_Activity_. Write out again, exactly, the lines below starting at the one with "shipping method: FedEx -> DHL" and ending at the one with "total: 852.17 -> 851.11".

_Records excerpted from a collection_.
☆ ☆ ☆

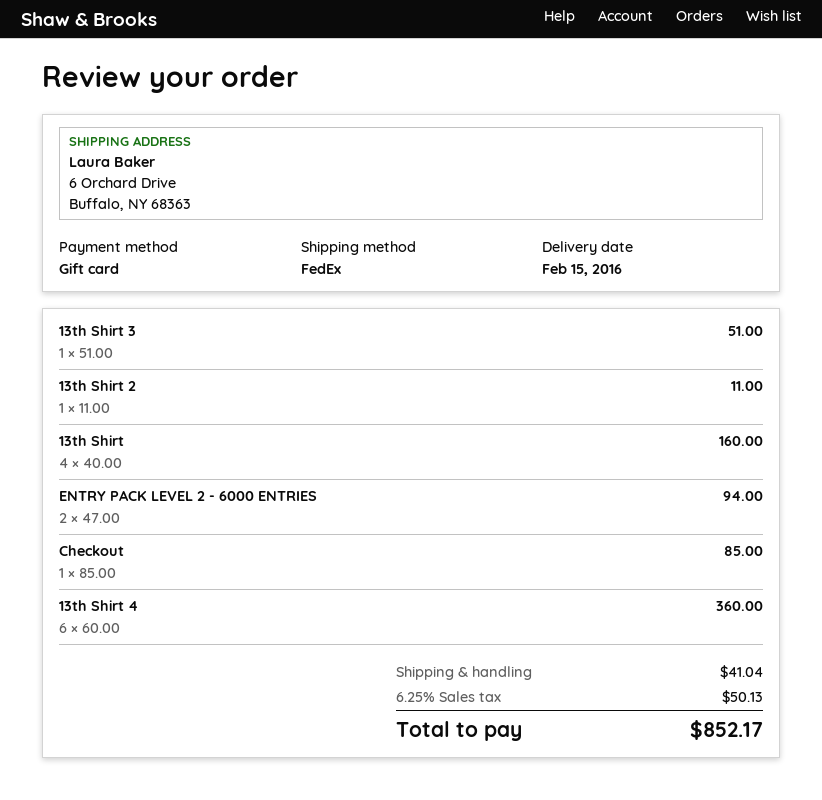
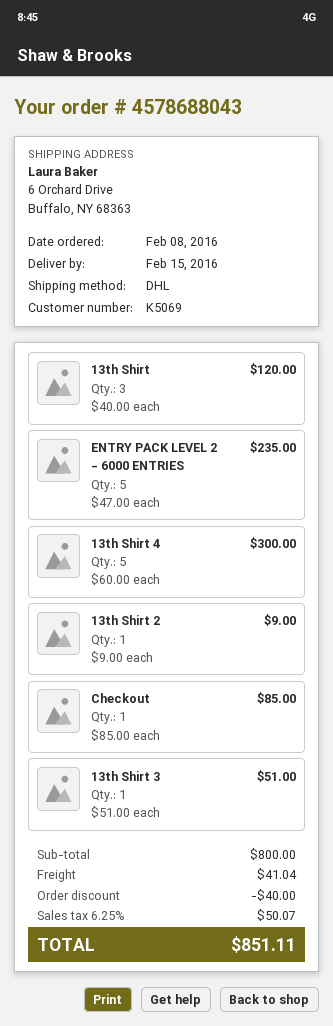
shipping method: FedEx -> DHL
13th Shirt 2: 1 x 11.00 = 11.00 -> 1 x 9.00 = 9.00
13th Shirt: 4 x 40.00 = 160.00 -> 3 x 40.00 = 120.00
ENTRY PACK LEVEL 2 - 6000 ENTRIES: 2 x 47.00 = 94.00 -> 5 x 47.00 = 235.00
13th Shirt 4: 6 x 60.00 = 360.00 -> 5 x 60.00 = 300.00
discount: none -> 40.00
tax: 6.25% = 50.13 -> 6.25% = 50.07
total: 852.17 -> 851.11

☆ ☆ ☆

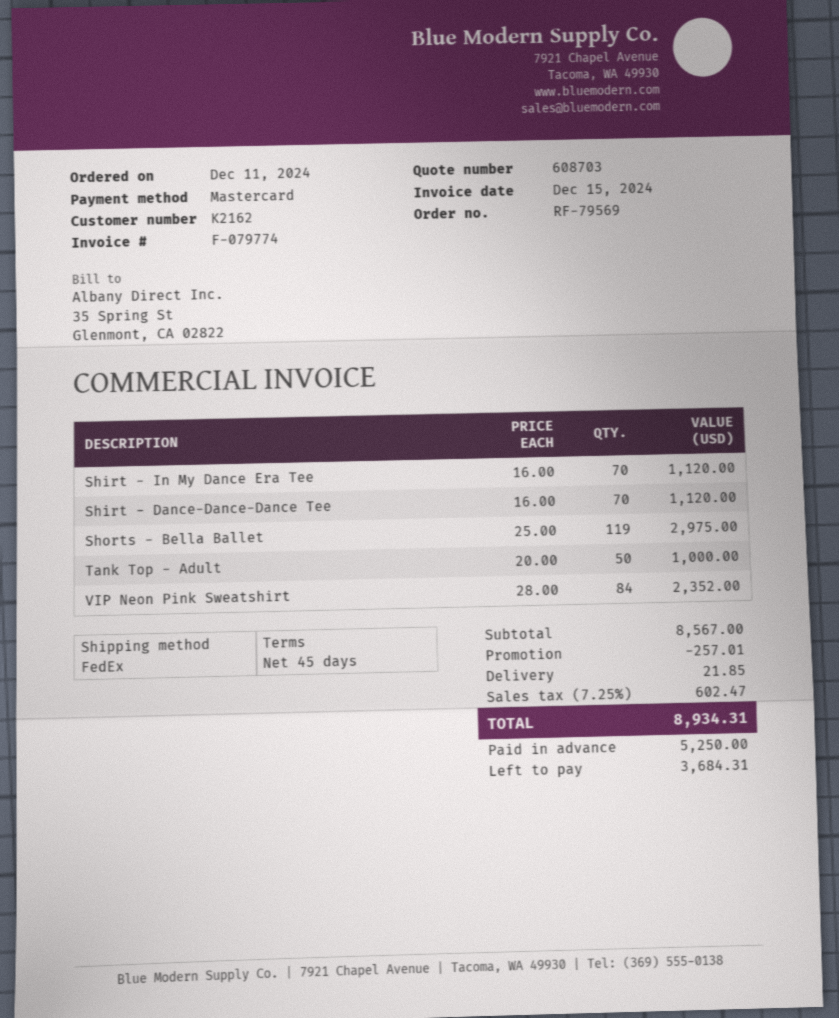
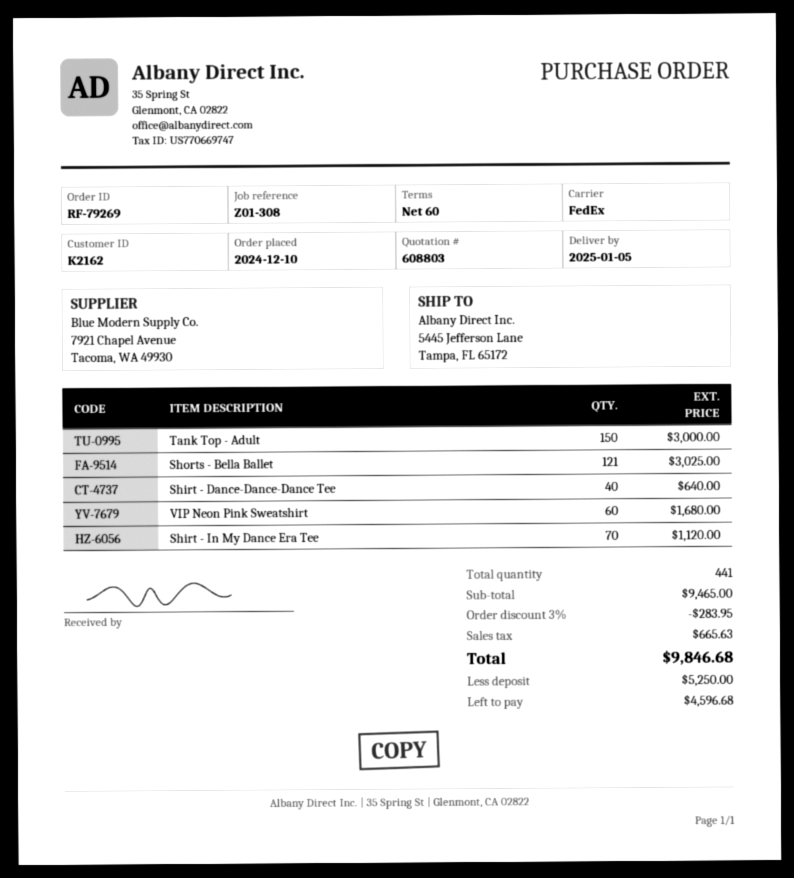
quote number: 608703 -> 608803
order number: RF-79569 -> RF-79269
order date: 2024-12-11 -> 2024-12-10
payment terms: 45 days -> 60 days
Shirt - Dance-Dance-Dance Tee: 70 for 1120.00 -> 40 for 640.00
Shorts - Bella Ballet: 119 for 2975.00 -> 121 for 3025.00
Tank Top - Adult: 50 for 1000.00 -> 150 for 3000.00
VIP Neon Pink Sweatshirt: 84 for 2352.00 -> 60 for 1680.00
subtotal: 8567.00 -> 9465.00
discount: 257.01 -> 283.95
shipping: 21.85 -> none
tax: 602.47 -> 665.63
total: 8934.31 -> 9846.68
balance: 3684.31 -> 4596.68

☆ ☆ ☆

_Reply to the exercise_.
shipping method: FedEx -> DHL
13th Shirt 2: 1 x 11.00 = 11.00 -> 1 x 9.00 = 9.00
13th Shirt: 4 x 40.00 = 160.00 -> 3 x 40.00 = 120.00
ENTRY PACK LEVEL 2 - 6000 ENTRIES: 2 x 47.00 = 94.00 -> 5 x 47.00 = 235.00
13th Shirt 4: 6 x 60.00 = 360.00 -> 5 x 60.00 = 300.00
discount: none -> 40.00
tax: 6.25% = 50.13 -> 6.25% = 50.07
total: 852.17 -> 851.11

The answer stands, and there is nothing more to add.